Data listing –
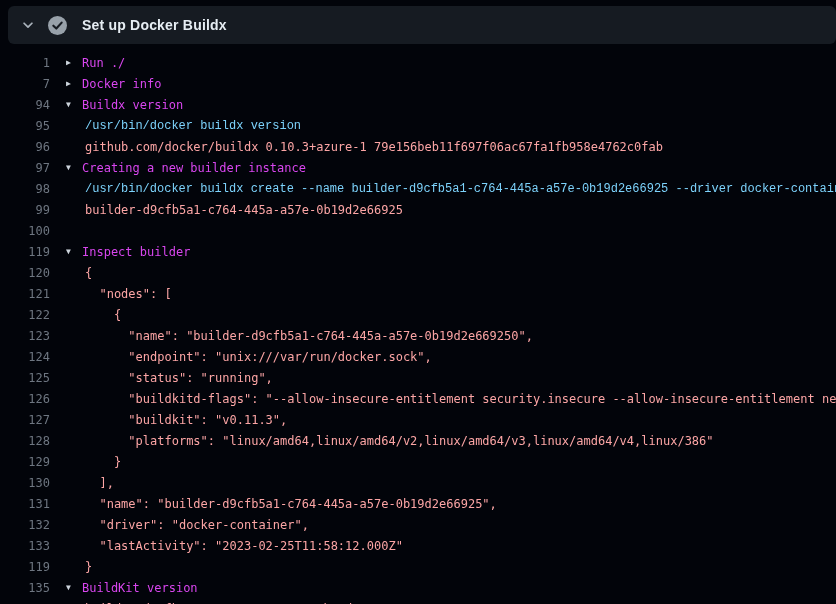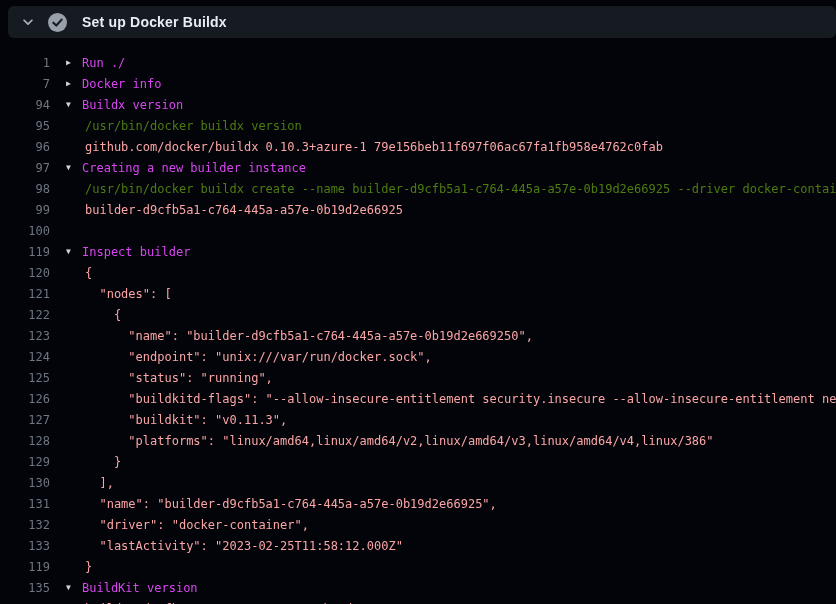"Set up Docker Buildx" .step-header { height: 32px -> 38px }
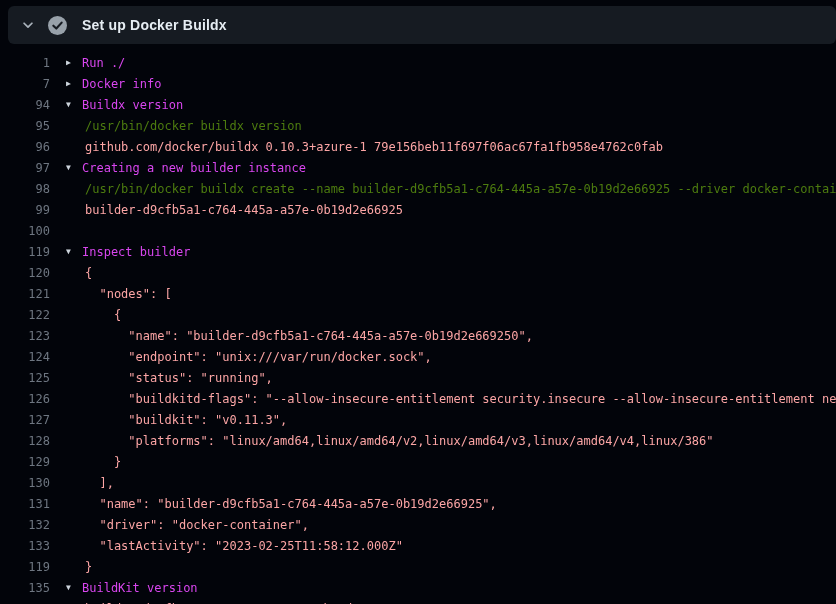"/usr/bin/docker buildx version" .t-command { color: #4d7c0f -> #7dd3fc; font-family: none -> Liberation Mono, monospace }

--

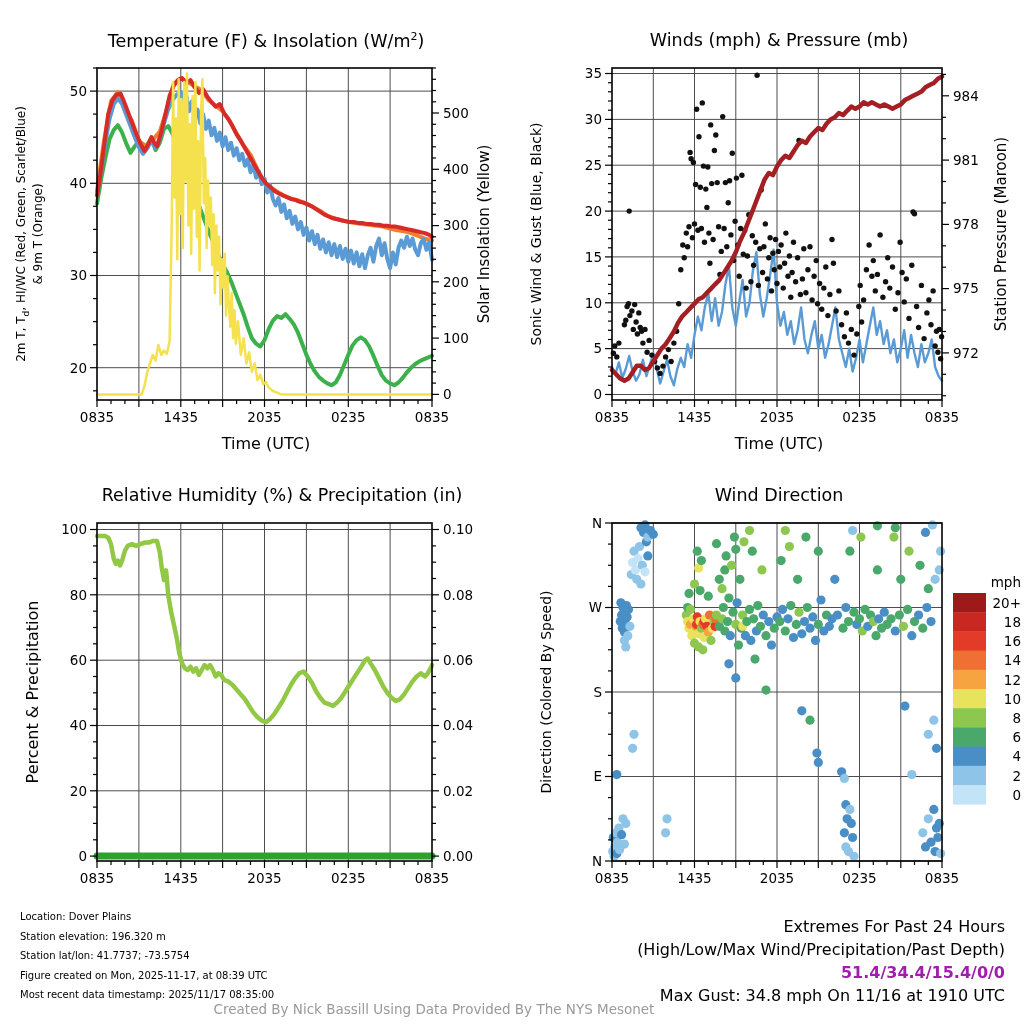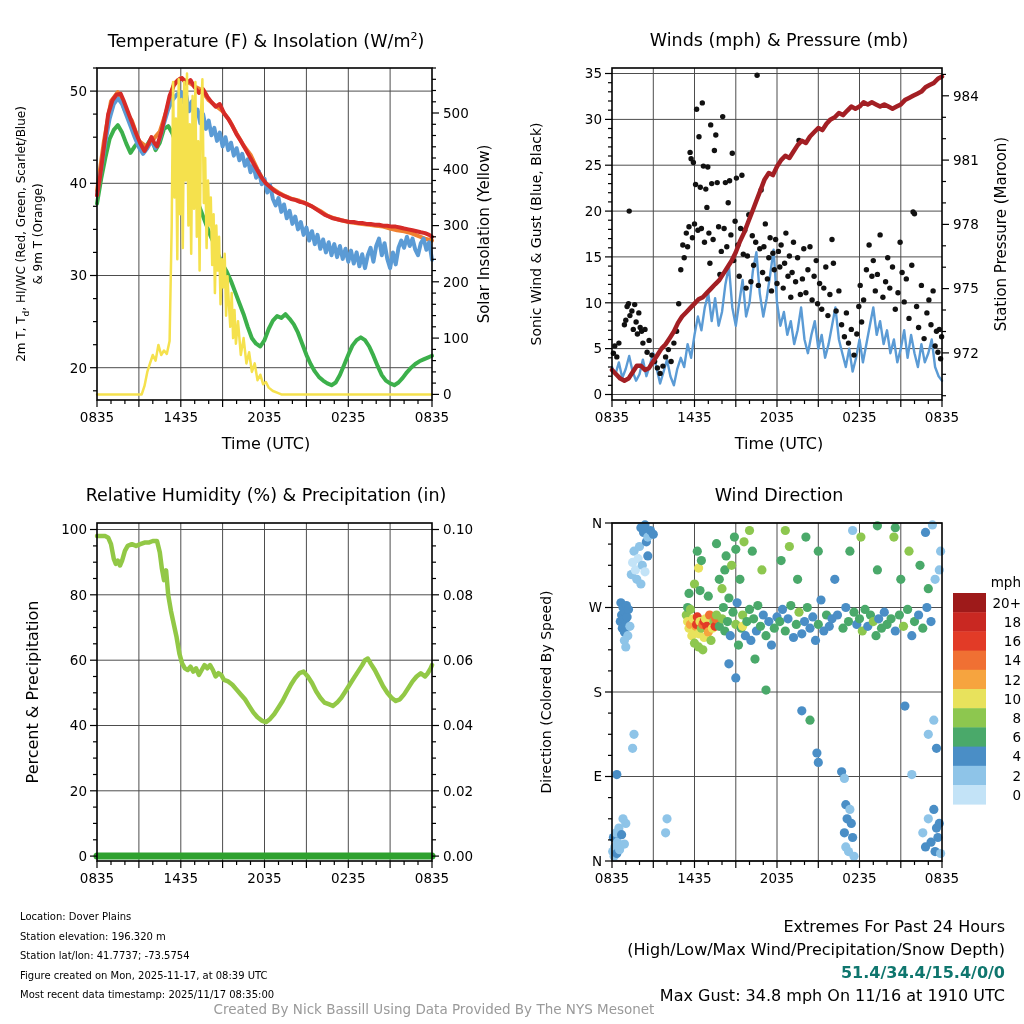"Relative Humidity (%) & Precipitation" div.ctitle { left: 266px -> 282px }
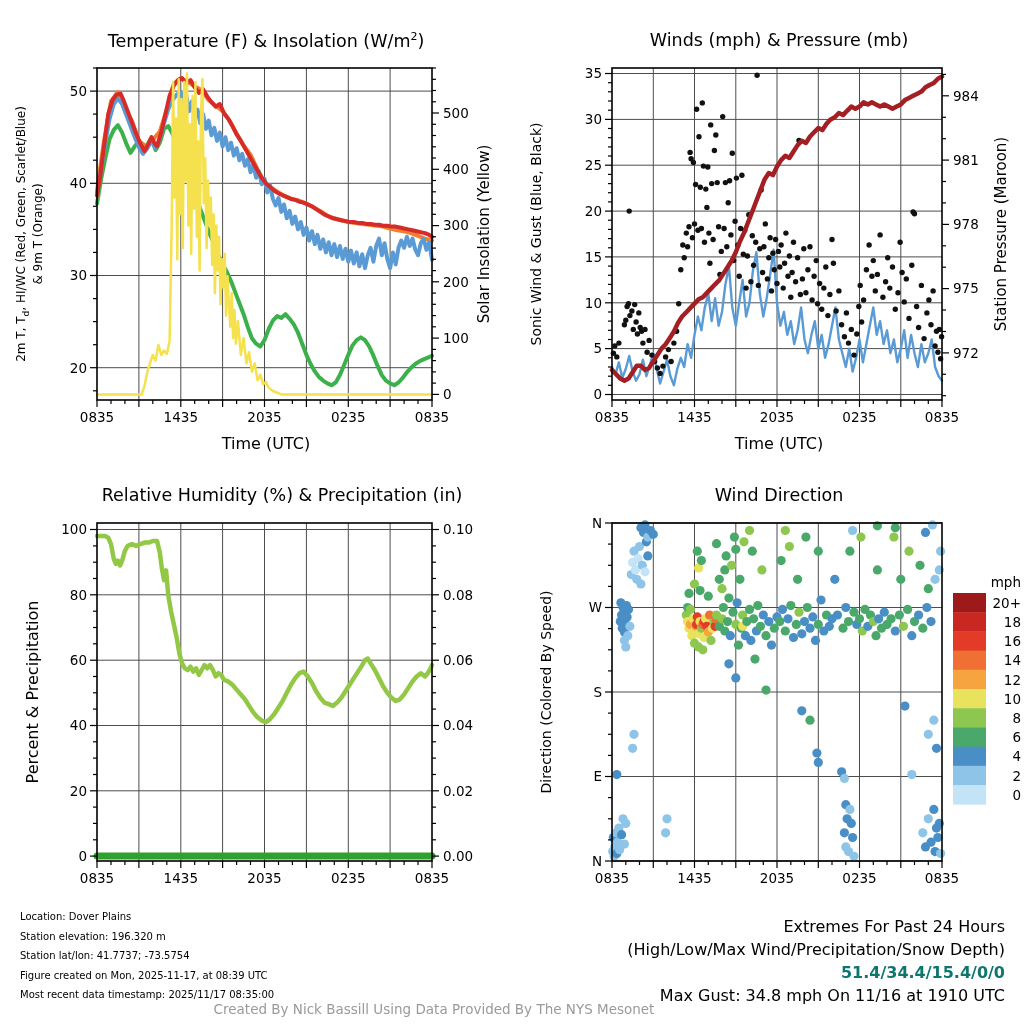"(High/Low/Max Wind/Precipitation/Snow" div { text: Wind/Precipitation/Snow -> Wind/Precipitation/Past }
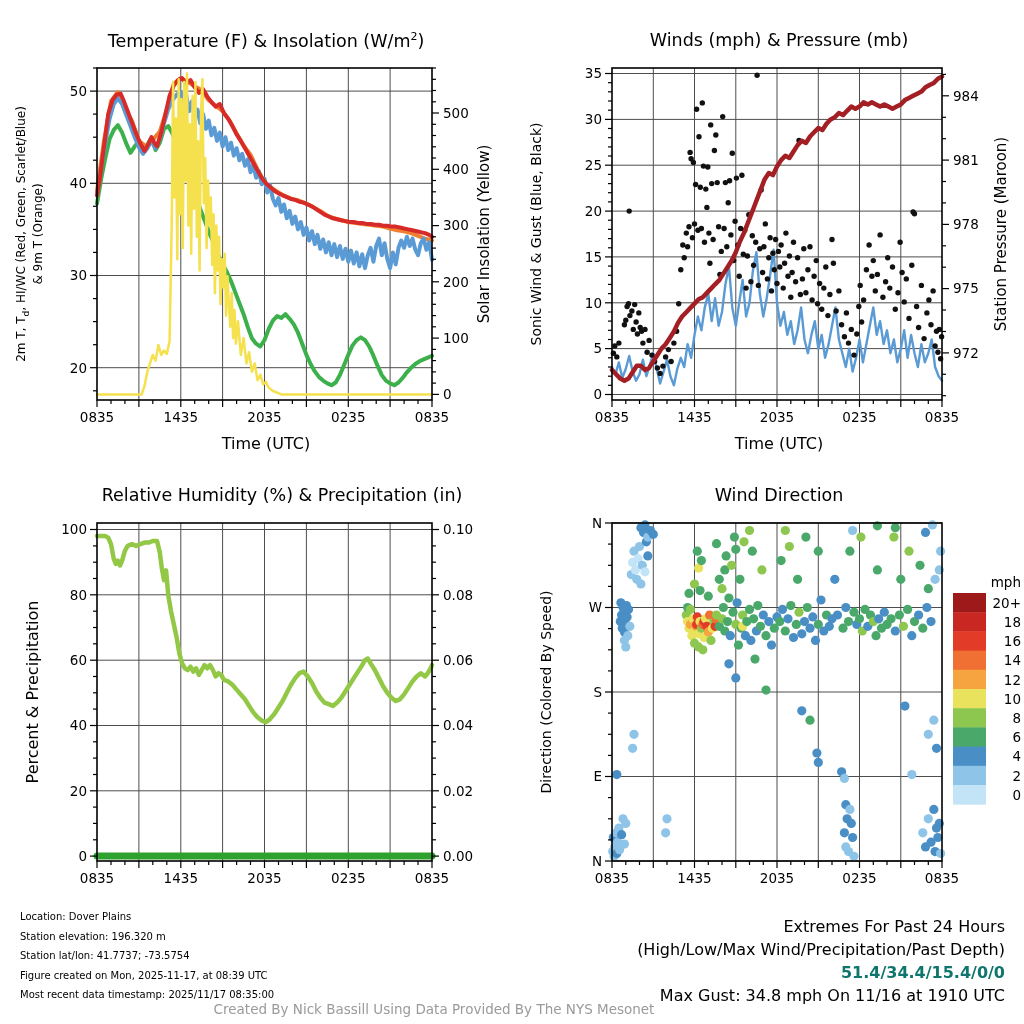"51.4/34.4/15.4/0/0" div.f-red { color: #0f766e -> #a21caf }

* * *

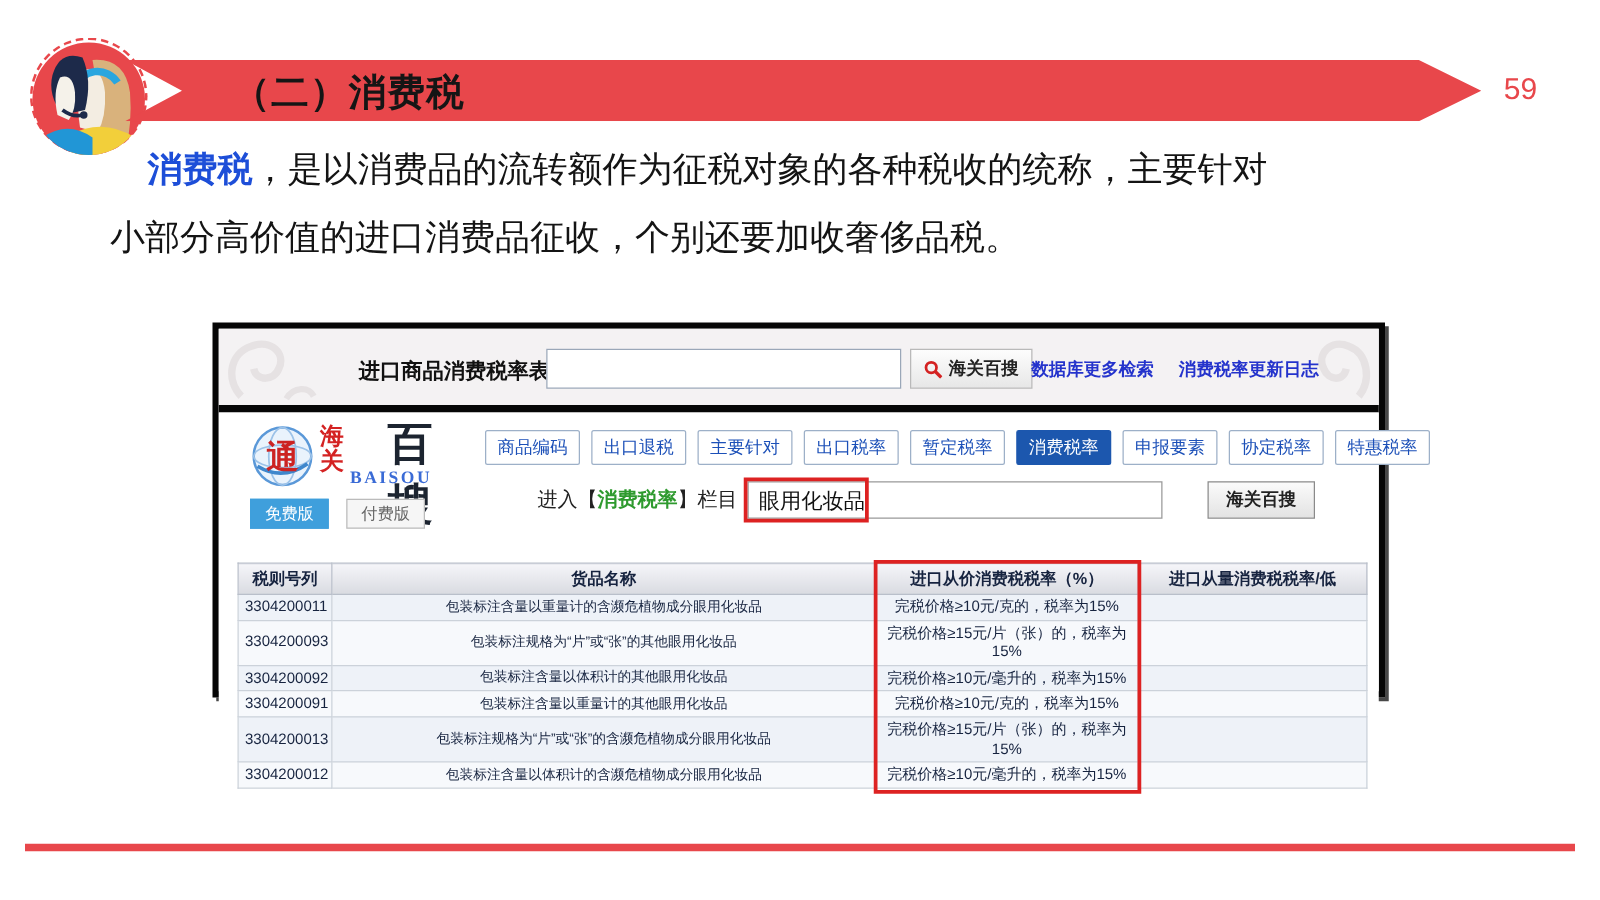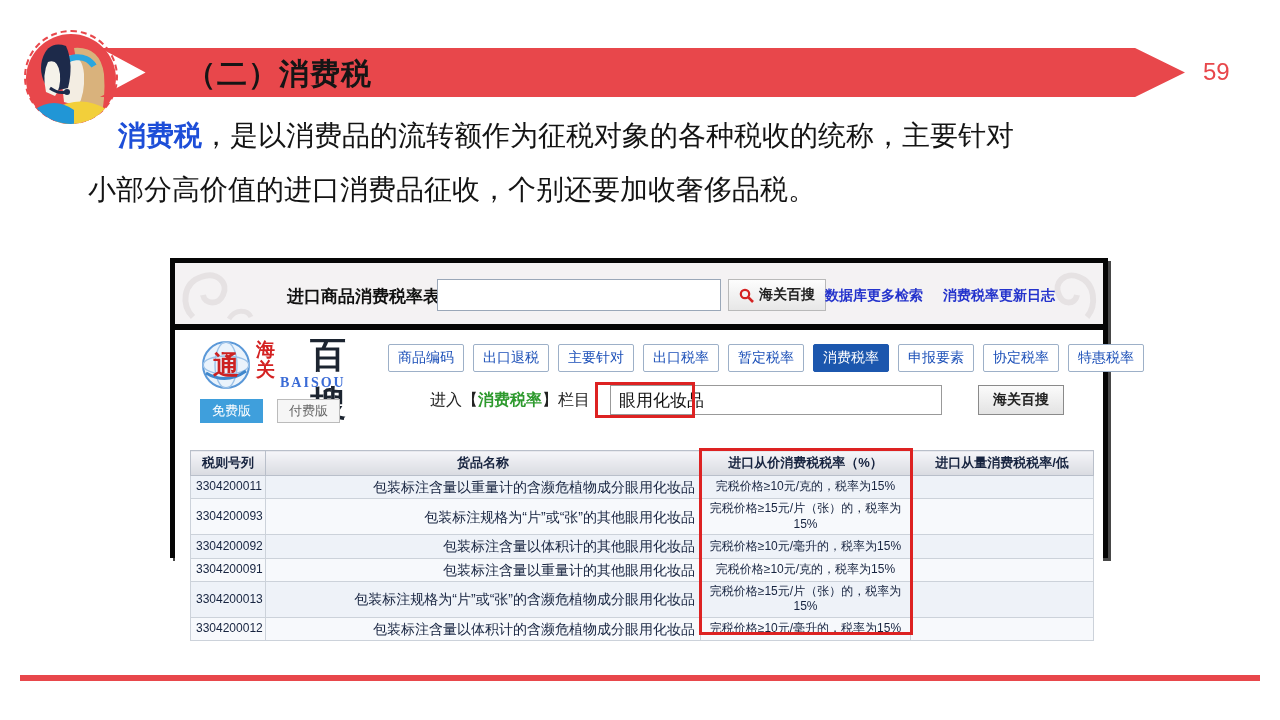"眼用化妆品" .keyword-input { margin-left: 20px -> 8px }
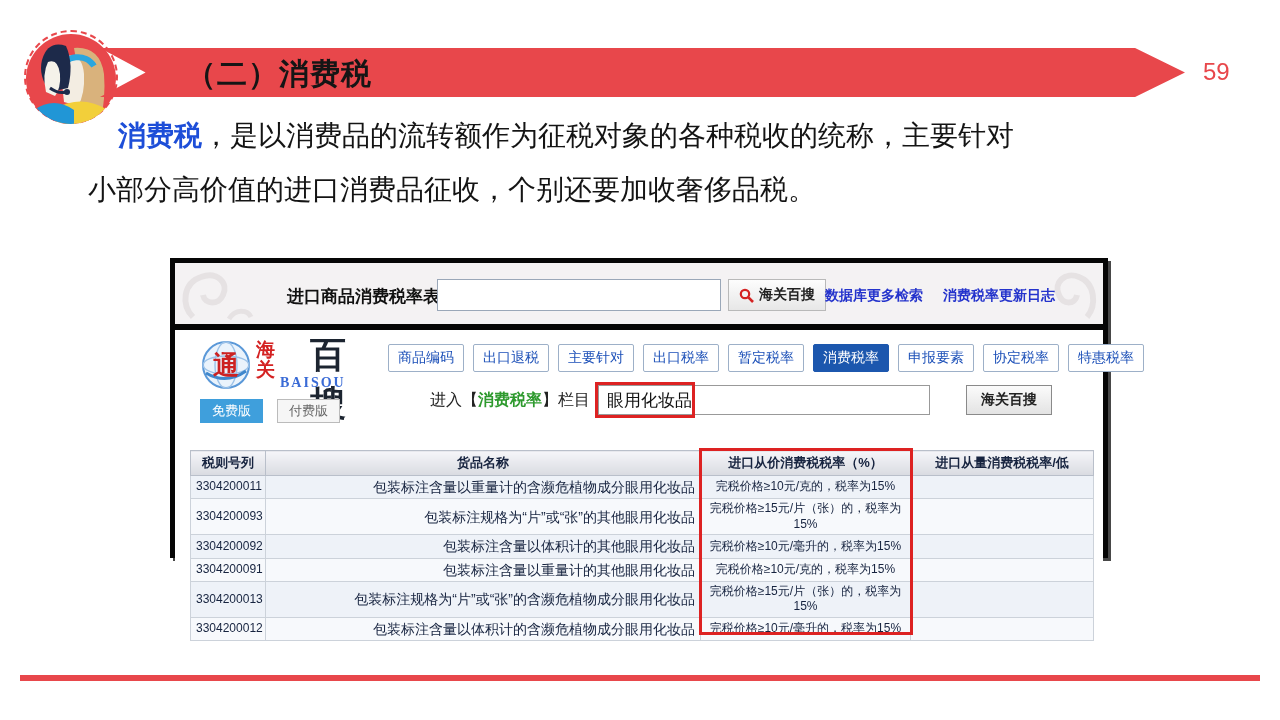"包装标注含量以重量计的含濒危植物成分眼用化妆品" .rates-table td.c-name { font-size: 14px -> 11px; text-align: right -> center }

Exercise requirements – Between and including the line above that contains "height: 32px ->" and the line that contains "color: #4d7c0f ->", restate every line word for word. Pictures stay out.

Solution for this exercise –
"Set up Docker Buildx" .step-header { height: 32px -> 38px }
"/usr/bin/docker buildx version" .t-command { color: #4d7c0f -> #7dd3fc; font-family: none -> Liberation Mono, monospace }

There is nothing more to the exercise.